> _WORK TASK_: Work out how many lines in the entries below contain the string "class". Reply with that figure alone.

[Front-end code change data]
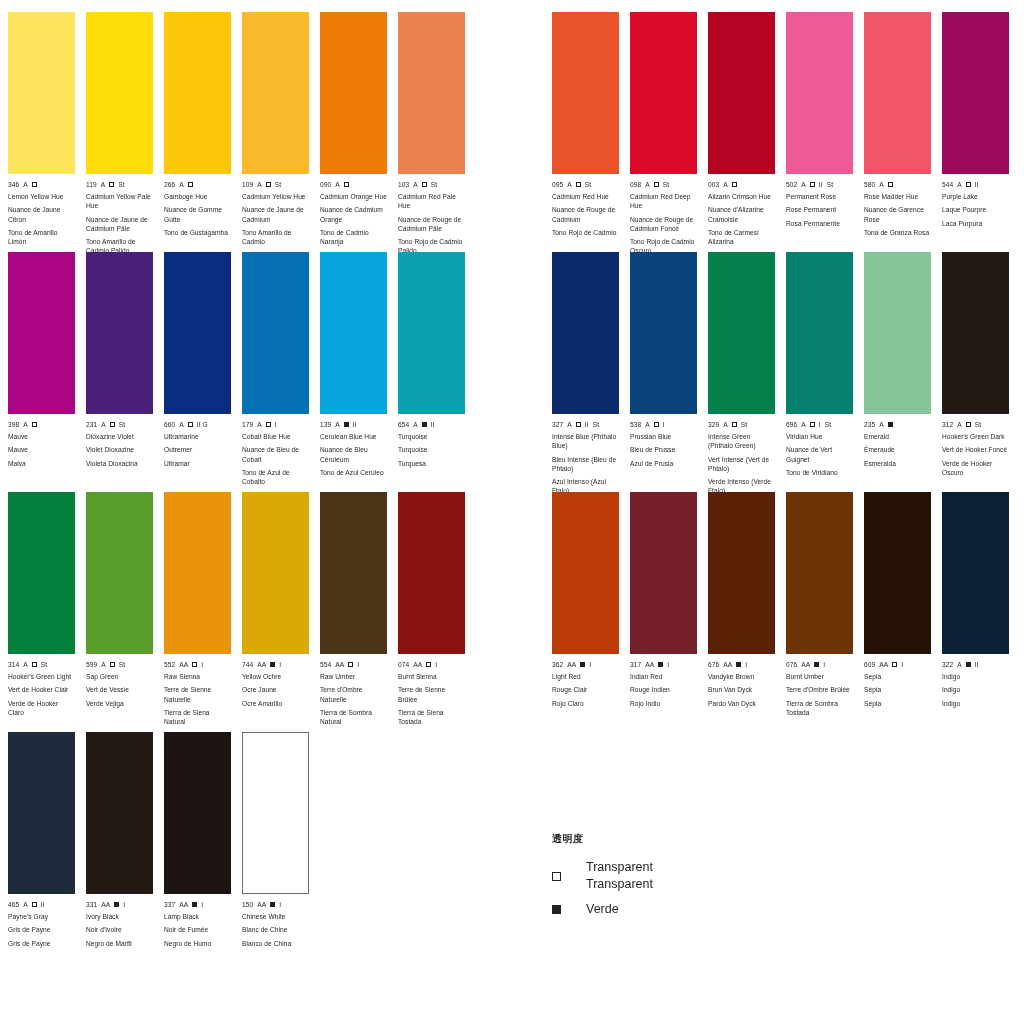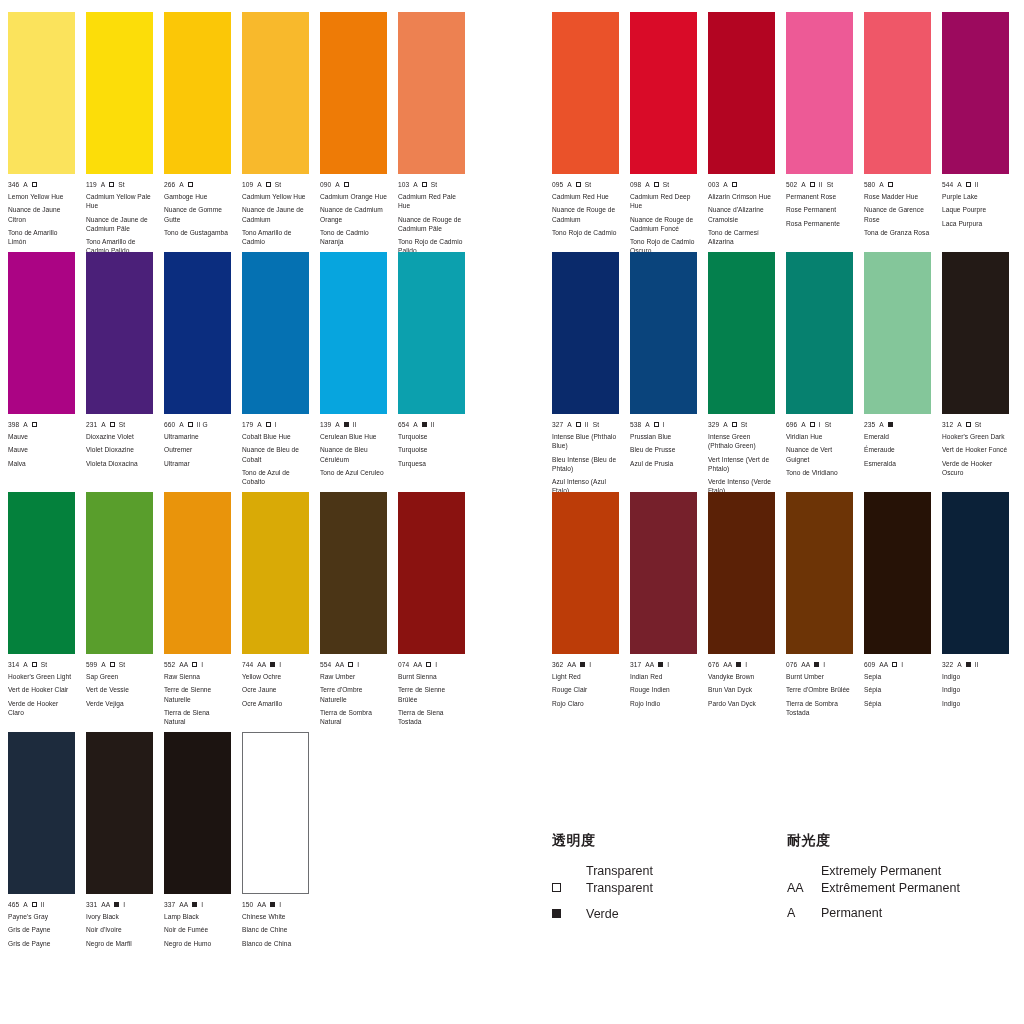--- a/index.html
+++ b/index.html
@@ -76,7 +76,7 @@
   .legend-cols { display: flex; }
   .legend-col { width: 235px; }
   .legend-title {
-    font-size: 14px;
+    font-size: 10px;
     font-weight: bold;
     margin-bottom: 13px;
     letter-spacing: 0.5px;

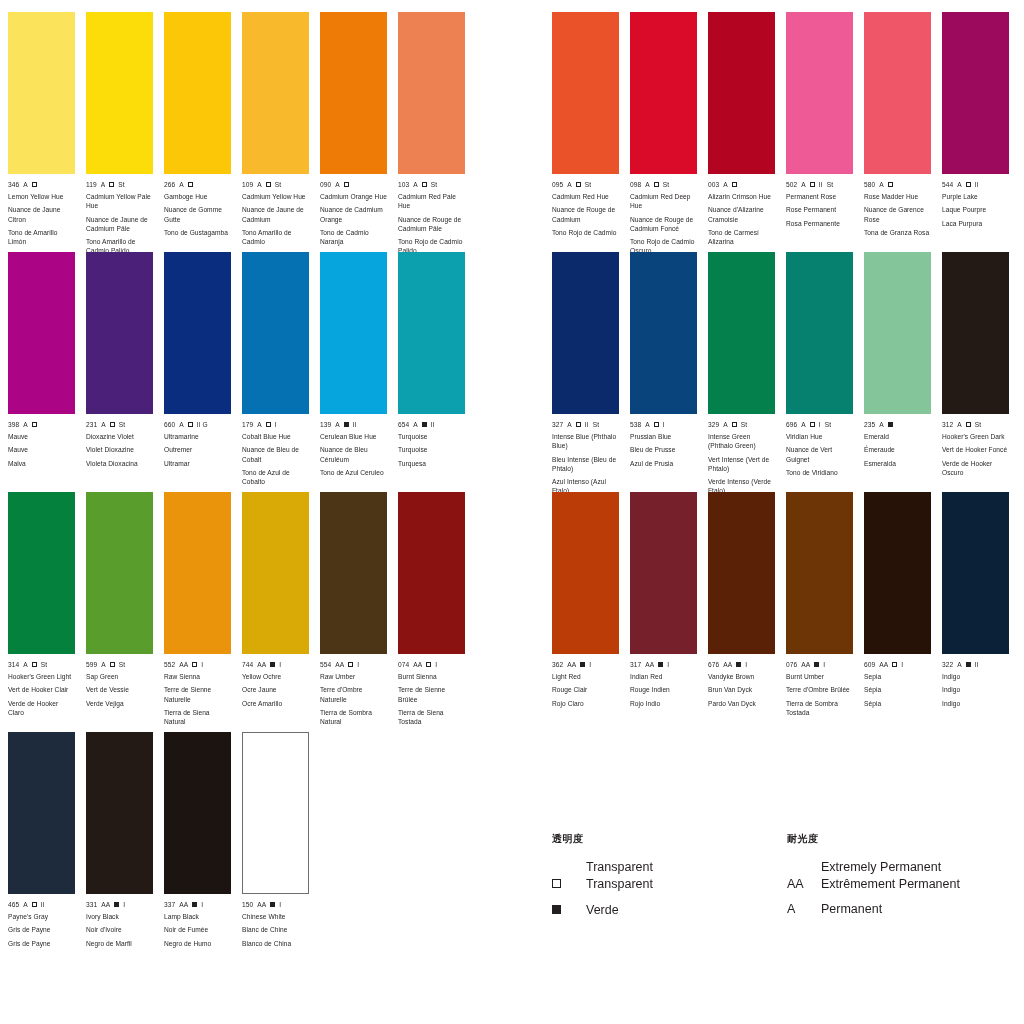--- a/index.html
+++ b/index.html
@@ -693,22 +693,6 @@
       </div>
     </div>
 
-    <div class="legend-col">
-      <div class="legend-title">耐光度</div>
-      <div class="legend-row">
-        <div class="legend-key">AA</div>
-        <div class="legend-text">
-          <div>Extremely Permanent</div>
-          <div>Extrêmement Permanent</div>
-        </div>
-      </div>
-      <div class="legend-row">
-        <div class="legend-key">A</div>
-        <div class="legend-text">
-          <div>Permanent</div>
-        </div>
-      </div>
-    </div>
   </div>
 </div>
 

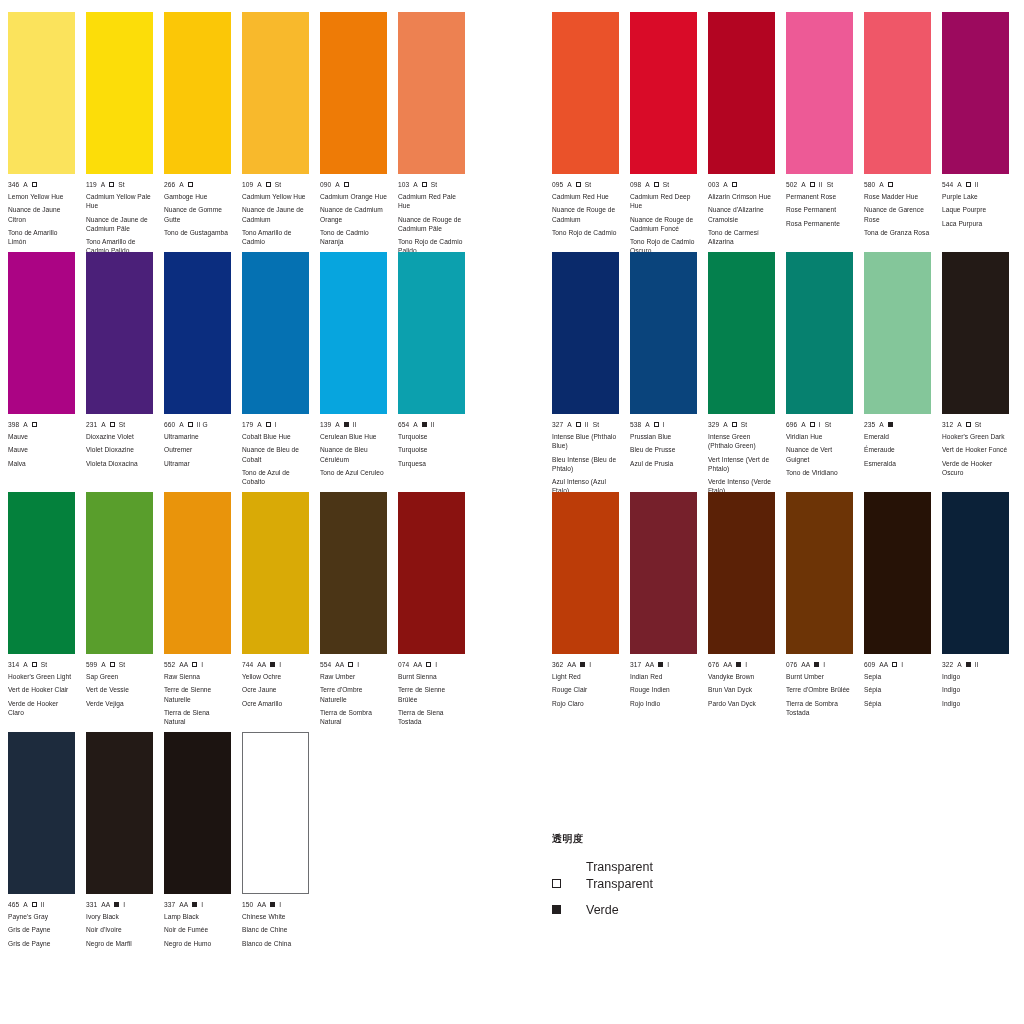--- a/index.html
+++ b/index.html
@@ -81,7 +81,7 @@
     margin-bottom: 13px;
     letter-spacing: 0.5px;
   }
-  .legend-row { display: flex; align-items: flex-end; margin-bottom: 7px; }
+  .legend-row { display: flex; align-items: center; margin-bottom: 7px; }
   .legend-key {
     width: 34px;
     flex: 0 0 34px;

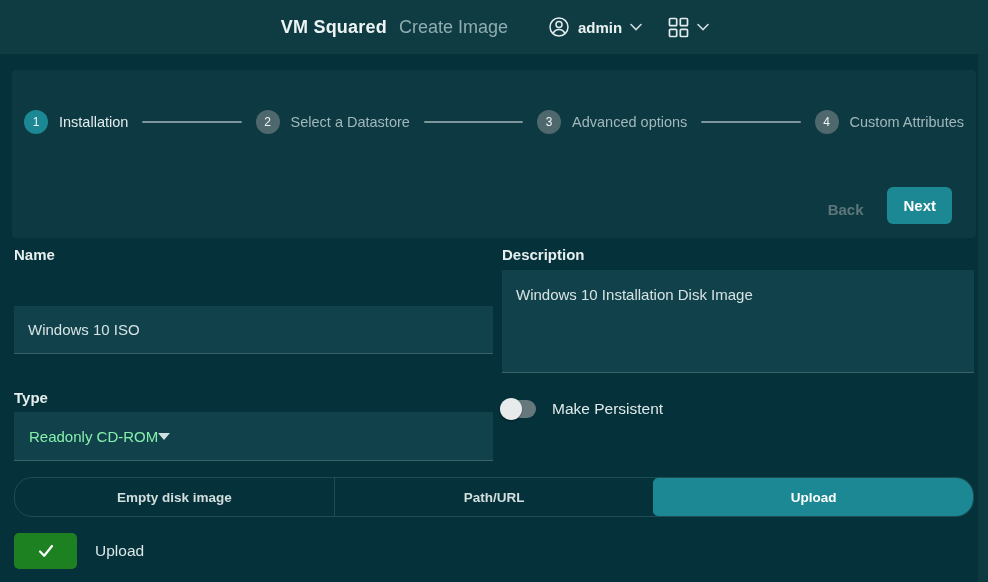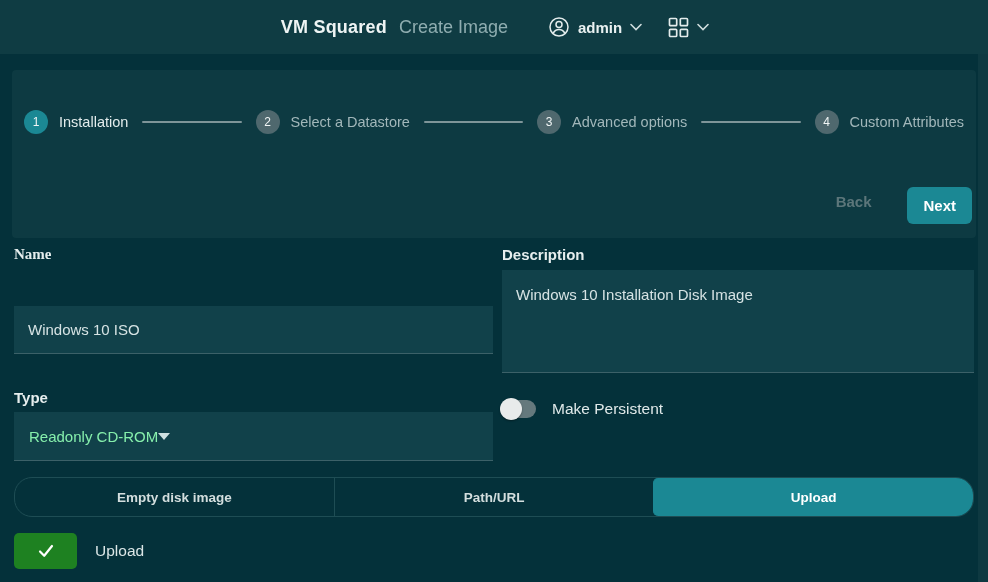--- a/index.html
+++ b/index.html
@@ -50,8 +50,8 @@
   .step-line { flex:1 1 auto; height:2px; background:#7e9599; margin:0 14px; border-radius:1px; }
 
   .wizard-actions {
-    position:absolute; right:4px; bottom:14px;
-    display:flex; align-items:flex-start; gap:32px;
+    position:absolute; right:24px; bottom:14px;
+    display:flex; align-items:flex-end; gap:20px;
   }
   .back-button {
     background:none; border:none; font-family:inherit;

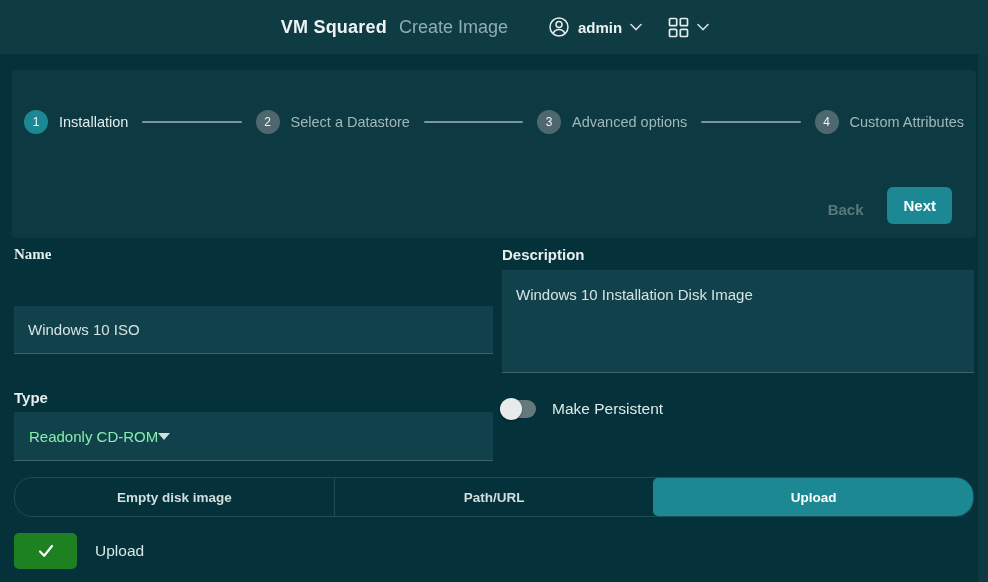--- a/index.html
+++ b/index.html
@@ -65,7 +65,7 @@
 
   
   .field-label { position:absolute; font-size:15px; font-weight:700; color:#e6eeee; }
-  #name-label { left:14px; top:246px;font-family:Liberation Serif, serif; }
+  #name-label { left:14px; top:246px; }
   #description-label { left:502px; top:246px; }
   #type-label { left:14px; top:389px; }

> _YOUR RESPONSE_: 8